The performance of sparse stiffness matrix‐vector multiplication is essential for large‐scale structural mechanics numerical simulation. Compressed sparse row (CSR) is the most common format for storing sparse stiffness matrices. However, the high sparsity of the sparse stiffness matrix makes the number of nonzero elements per row very small. Therefore, the CSR‐scalar algorithm, light algorithm, and HOLA algorithm in the calculation will cause some threads in the GPU to be in idle state, which will not only affect the computing performance but also waste computing resources. In this article, a new algorithm, CSR‐vector row, is proposed for fine‐grained computing optimization based on the AMD GPU architecture on heterogeneous supercomputers.
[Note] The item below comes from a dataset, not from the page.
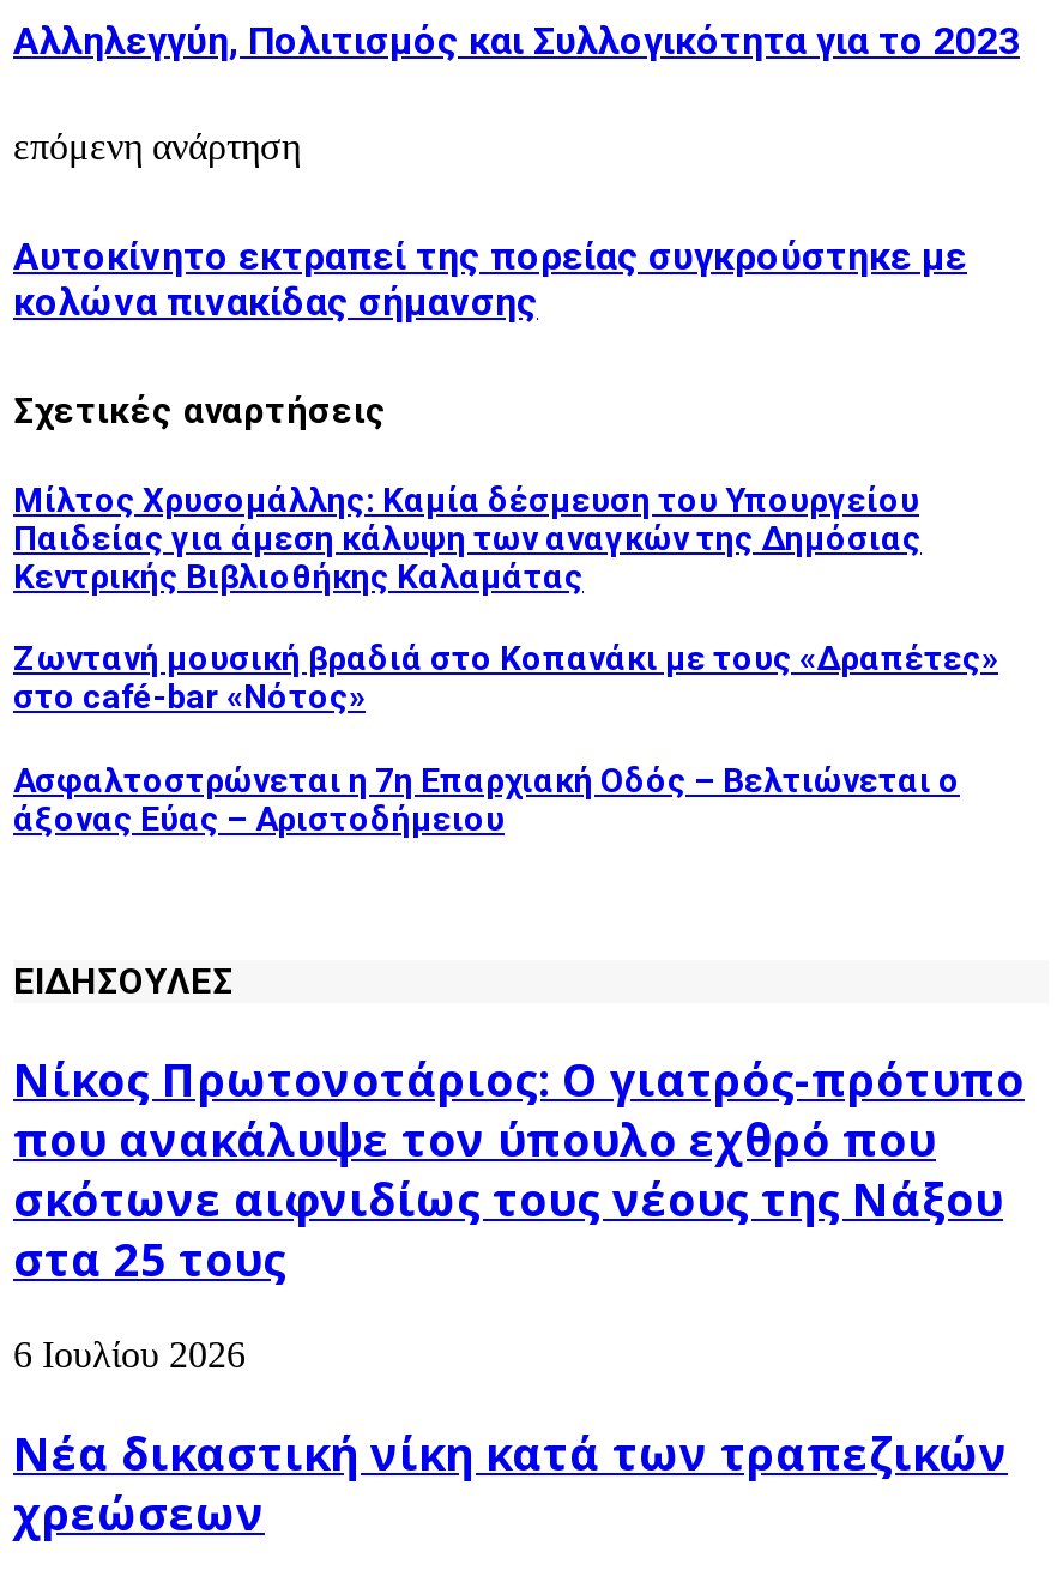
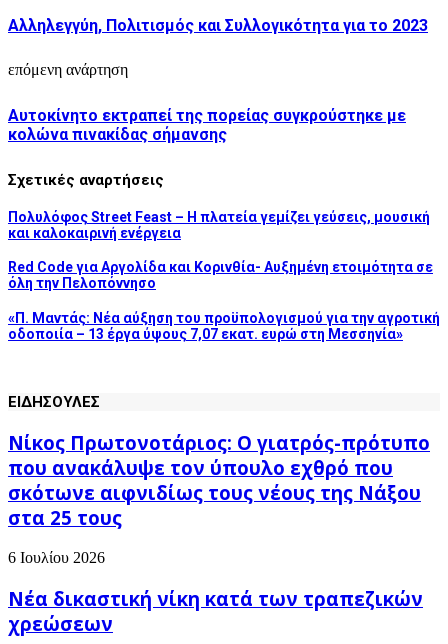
[13,480,922,595] Μίλτος Χρυσομάλλης: Καμία δέσμευση του Υπουργείου | Παιδείας για άμεση κάλυψη των αναγκών της Δημόσιας | Κεντρικής Βιβλιοθήκης Καλαμάτας -> [8,209,430,241] Πολυλόφος Street Feast – Η πλατεία γεμίζει γεύσεις, μουσική | και καλοκαιρινή ενέργεια
[13,639,998,716] Ζωντανή μουσική βραδιά στο Κοπανάκι με τους «Δραπέτες» | στο café-bar «Νότος» -> [8,259,433,291] Red Code για Αργολίδα και Κορινθία- Αυξημένη ετοιμότητα σε | όλη την Πελοπόννησο
[13,761,960,837] Ασφαλτοστρώνεται η 7η Επαρχιακή Οδός – Βελτιώνεται ο | άξονας Εύας – Αριστοδήμειου -> [8,310,440,342] «Π. Μαντάς: Νέα αύξηση του προϋπολογισμού για την αγροτική | οδοποιία – 13 έργα ύψους 7,07 εκατ. ευρώ στη Μεσσηνία»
This algorithm can set a vector to calculate a row based on the number of nonzero elements of the stiffness matrix. CSR‐vector row has efficient reduce operations, deep memory access optimization, better memory access, and calculation overlapping kernel function configuration scheme. The access bandwidth of the algorithm on AMD GPU is more than 700 GB/s. Compared with CSR‐scalar algorithm, the parallel efficiency of CSR‐vector row is improved by 7.2 times. And floating‐point computing performance is 41%–95% higher than that of light algorithm and HOLA algorithm. In addition, CSR‐vector row is used to calculate the examples from CFD, electromagnetics, quantum chemistry, power network, and semiconductor process, the memory access bandwidth and double floating‐point performance are also improved compared with rocSPARSE‐CSR‐vector.
查看原文
分享 分享
微信好友 朋友圈 QQ好友 复制链接
本刊更多论文
在AMD GPU上使用压缩稀疏行存储格式的高效稀疏刚度矩阵向量乘法
稀疏刚度矩阵向量乘法的性能是大规模结构力学数值模拟的必要条件。压缩稀疏行(CSR)是存储稀疏刚度矩阵最常用的格式。然而,稀疏刚度矩阵的高稀疏性使得每行非零元素的数量非常少。因此,在计算中使用CSR - scalar算法、light算法和HOLA算法会导致GPU中的一些线程处于空闲状态,不仅会影响计算性能,还会浪费计算资源。本文提出了一种新的基于AMD GPU架构的异构超级计算机上的细粒度计算优化算法——CSR向量行算法。该算法可以根据刚度矩阵的非零元素个数设置一个向量来计算一行。CSR‐vector行具有高效的约简操作、深度内存访问优化、更好的内存访问和计算重叠核函数配置方案。该算法在AMD GPU上的访问带宽大于700gb /s。与CSR -标量算法相比,CSR -向量行并行效率提高了7.2倍。浮点运算性能比光算法和HOLA算法提高41% ~ 95%。此外,CSR - vector行用于计算CFD、电磁学、量子化学、电力网络和半导体工艺的实例,与rocSPARSE - CSR - vector相比,其存储器访问带宽和双浮点性能也得到了提高。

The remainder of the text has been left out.